On September 10th, they launched the OnePulse. Like a good geek, I eagerly visited the website to apply for the credit card. I discovered, unfortunately, that only new customers could sign up online – existing Barclaycard holders would have to call them. Naturally, this was irritating because I didn’t want to hang around on hold and it seemed a bit unfair to loyal customers, but I figured that maybe there was some computer database nonsense to it.
Two days later, I call them up. After waiting for ten minutes to speak to someone, I’m told that I can only apply for the card at a branch. More irritation – not only do I hate visiting branches, but why couldn’t they just say that on the website instead making me call, and wasting my time and theirs? Brooding, I decided to put the whole OnePulse thing on the backburner for a while.
(Incidentally, their website still tells you to call the number, instead of visiting the branch)
It was around this time that a very flashy and expensive advertising campaign sprang up all over London, telling everyone about OnePulse. Here was the card of the future, it proclaimed. This advertising campaign extended, of course, to branches of Barclays, which had posters inviting people to apply for the card inside.
A few weeks later, On October 4th, two things happened. Firstly, I’d walked past my nearby branch (50m away) about 100 times by now, which had also the posters taunting me. Secondly, I had a foreign cheque that I wanted to deposit, and it could only be done at a branch. I gritted my teeth and consoled myself with the fact that I could apply for the OnePulse at the same time.
I deposited the cheque and then asked about the OnePulse. This caused a little commotion since no-one knew what to do, and they went off looking for the application forms. One member of staff wearily predicted that they hadn’t received the forms yet. She was right – there were no forms. Perhaps I could try another branch, she suggested.

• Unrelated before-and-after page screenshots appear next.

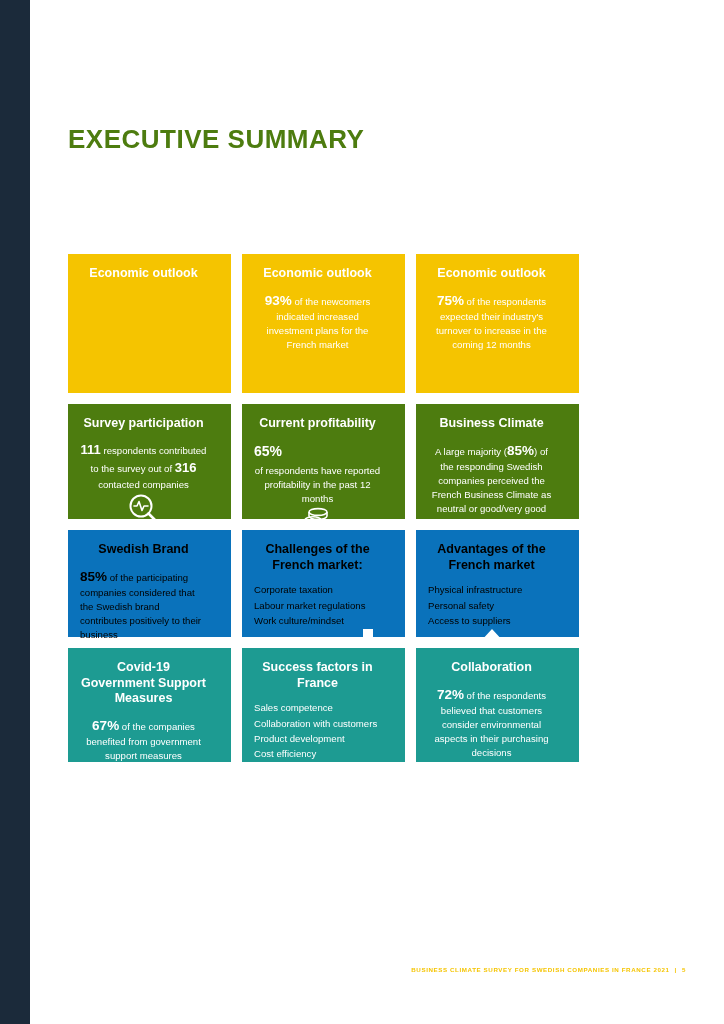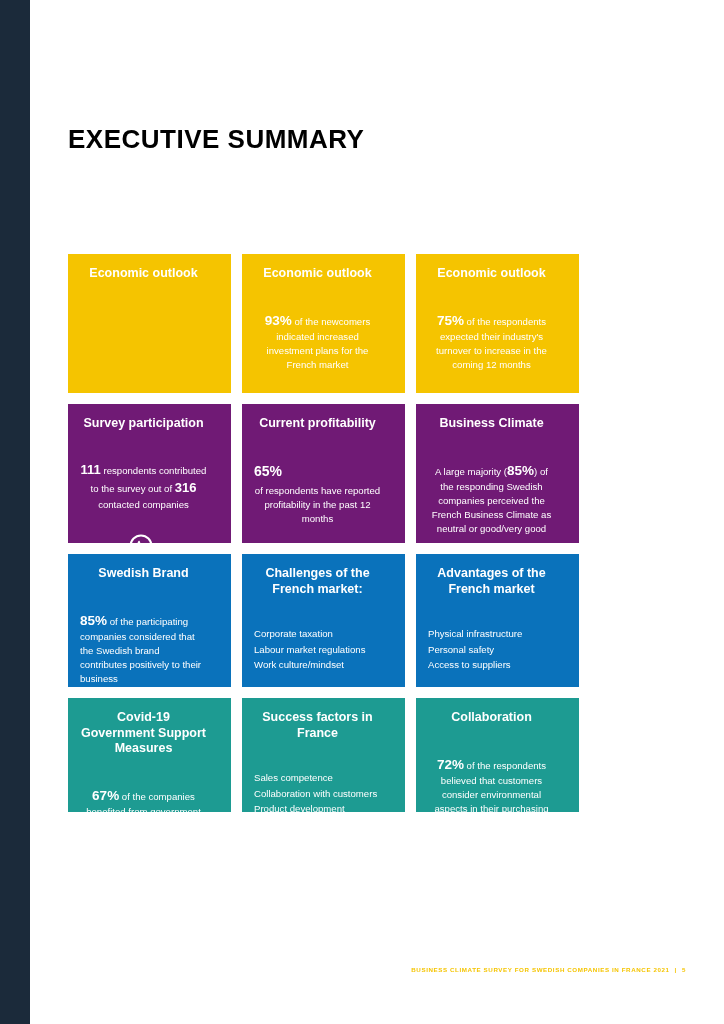"EXECUTIVE SUMMARY" .page-title { color: #000000 -> #4d7c0f }
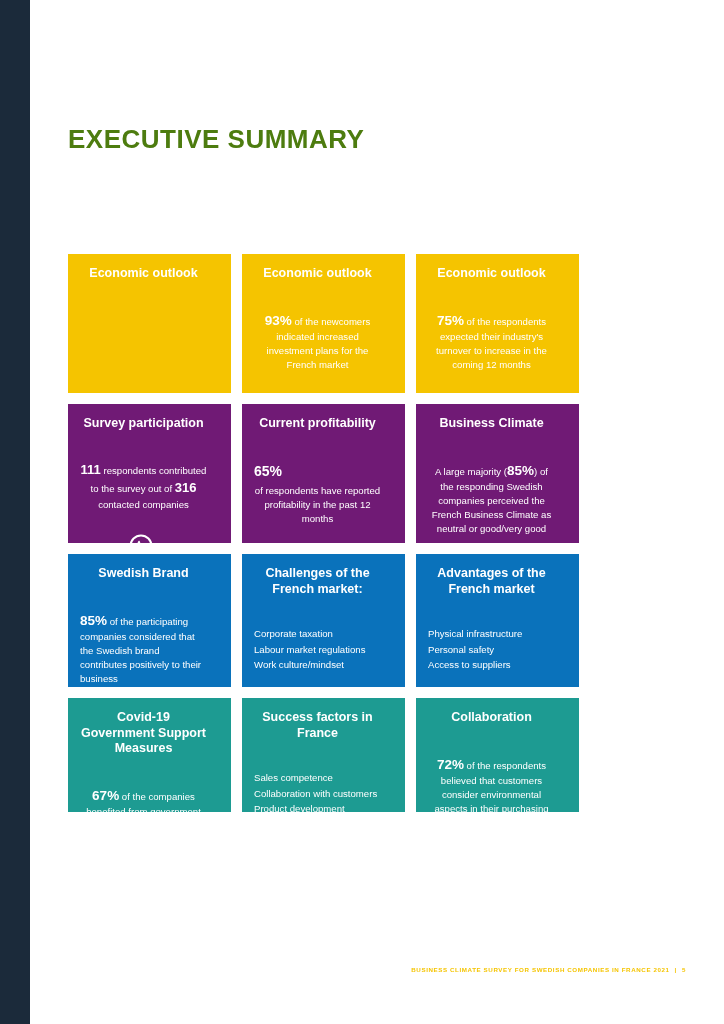"Economic outlook" .card { gap: 20px -> none }
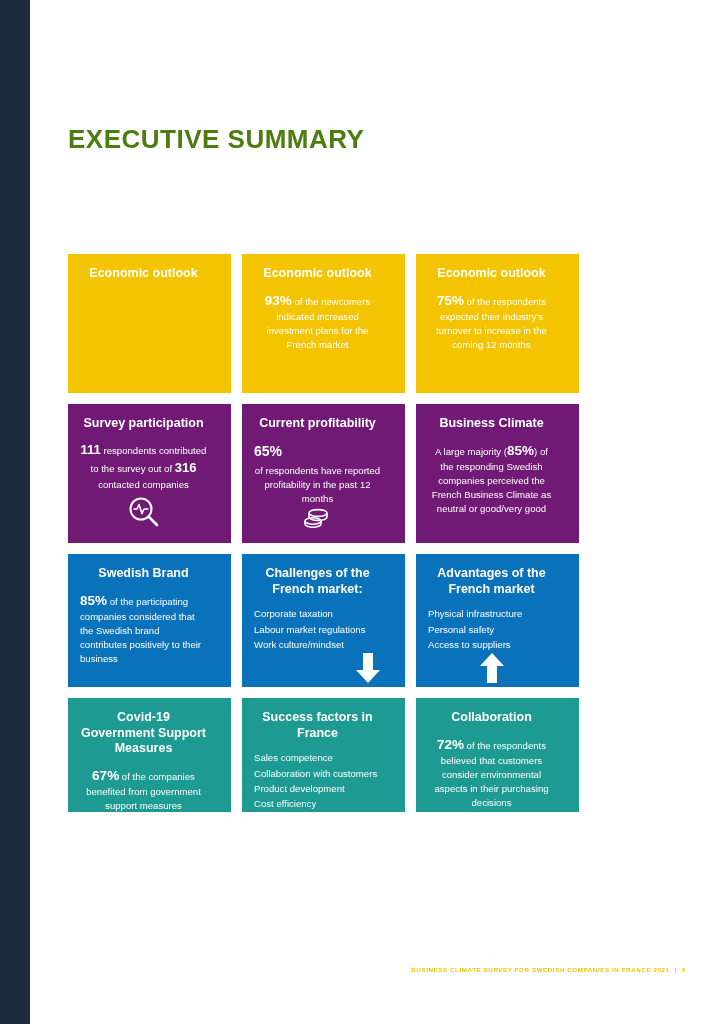"Survey participation" .card-grey { background: #701a75 -> #4d7c0f; height: 139px -> 115px }
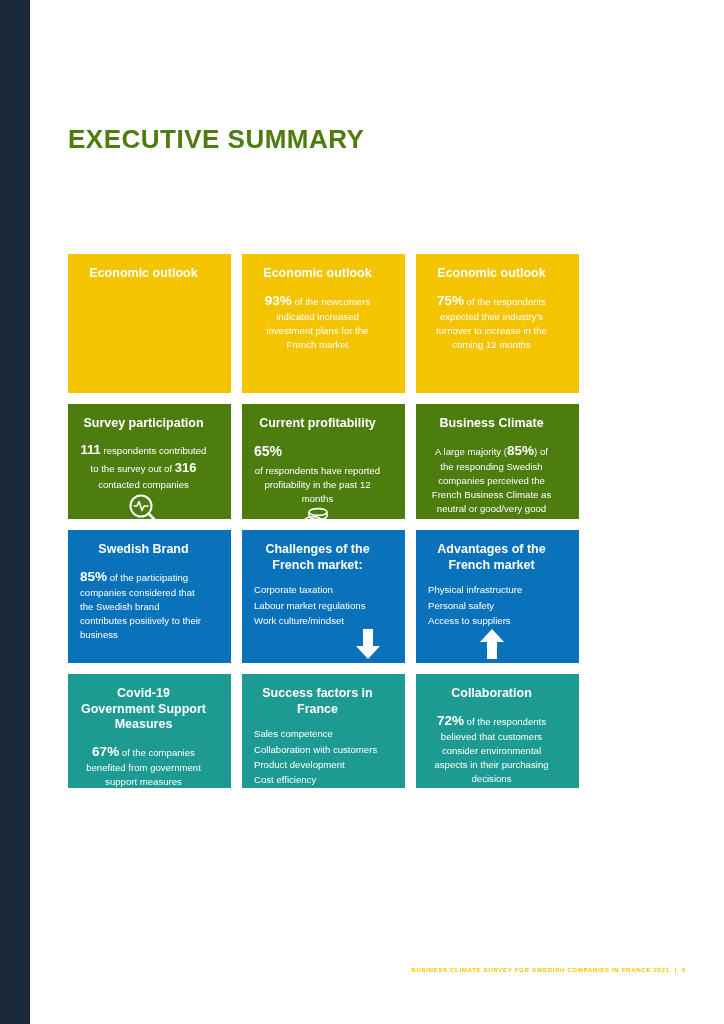"Swedish Brand" .card-blue { color: #ffffff -> #000000; height: 133px -> 107px }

I decided not to point out the utter stupidity of putting up posters – which had been there for weeks – saying that you could apply for the card inside when you didn’t actually have any application forms, and just walked out.
Let’s recap. I am a person who is a perfect Barclays customer (maybe too perfect, because I pay my credit card bills in full every month). I really, really want the OnePulse card. And yet Barclays really, really want to stop me from getting it. They punish existing customers by giving them the run around, and force them to go to a branch, where they don’t have any application forms anyway. The notion of, say, posting these forms to people, or even just making sure that branches receive the forms and posters at the same time, seems completely alien to them.
As far as I can see, Barclays is a terrible company. It has terrible customer service. It manages to annoy useful early adopters, who could become evangelists, to the point of desperation. I cannot recommend anything they do, and this episode only shows how poorly organised they are, and how little respect they have for their existing, loyal customers.